Sebuah bangunan pondok pesantren di Sidoarjo, Jawa Timur, runtuh saat waktu shalat Ashar dan menimbulkan korban jiwa. Peristiwa ini menewaskan tiga orang, sementara 99 orang berhasil diselamatkan. Hingga kini, sebanyak 38 orang masih dinyatakan hilang dan diduga tertimbun reruntuhan.
Upaya penyelamatan terus dilakukan dengan melibatkan ekskavator dan crane untuk memindahkan puing.

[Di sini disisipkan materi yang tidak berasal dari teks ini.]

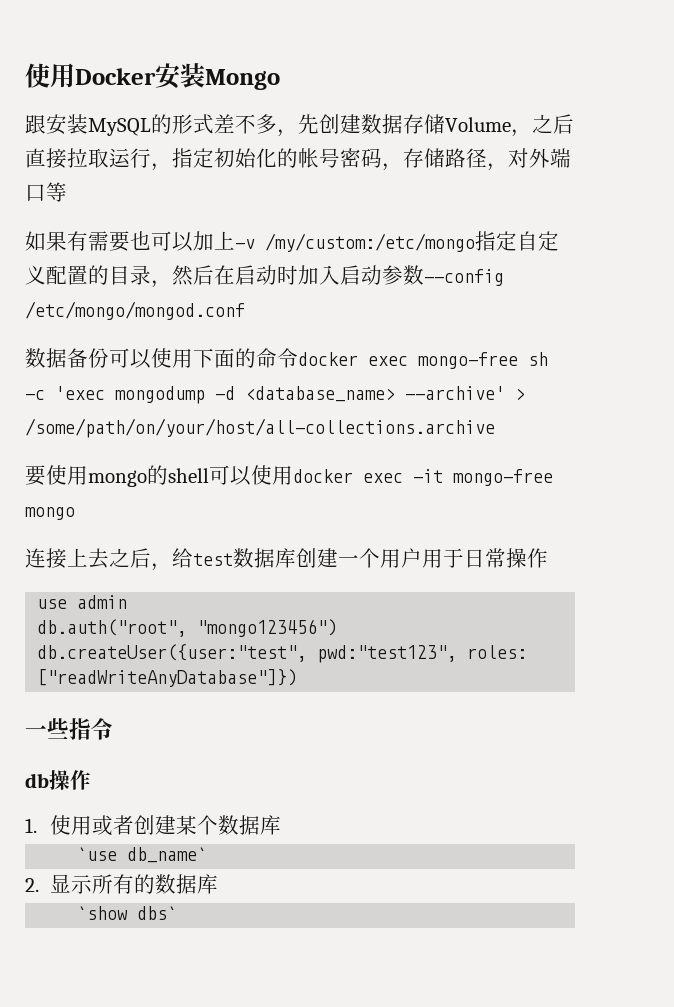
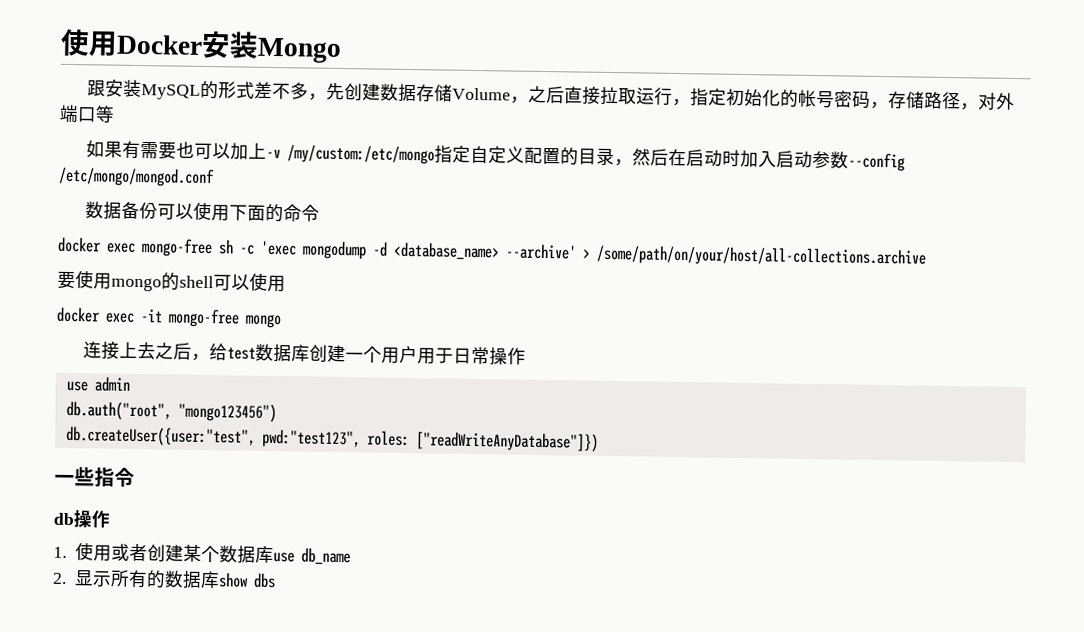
(298, 358) none -> (321, 213) //
(293, 475) none -> (286, 283) //
[77,847,208,863] // `use db_name` -> [272,547,351,566] use db_name
[77,906,178,920] // `show dbs` -> [217,572,276,589] show dbs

Namun, petugas berhati-hati agar penggunaan alat berat tidak menimbulkan kerusakan tambahan yang bisa membahayakan proses evakuasi.
Hampir 80 orang luka-luka akibat kejadian tersebut dan langsung dilarikan ke rumah sakit terdekat. Para korban yang tertimpa reruntuhan terdiri dari santri serta pekerja bangunan yang berada di lokasi ketika insiden terjadi.
Bangunan pesantren itu sendiri sedang dalam tahap pembangunan untuk lantai keempat. Pengasuh pesantren menyebut, meskipun pengerjaan selesai sebelum waktu shalat, konstruksi yang ada belum cukup kuat untuk menahan beban tambahan sehingga bangunan ambruk secara mendadak.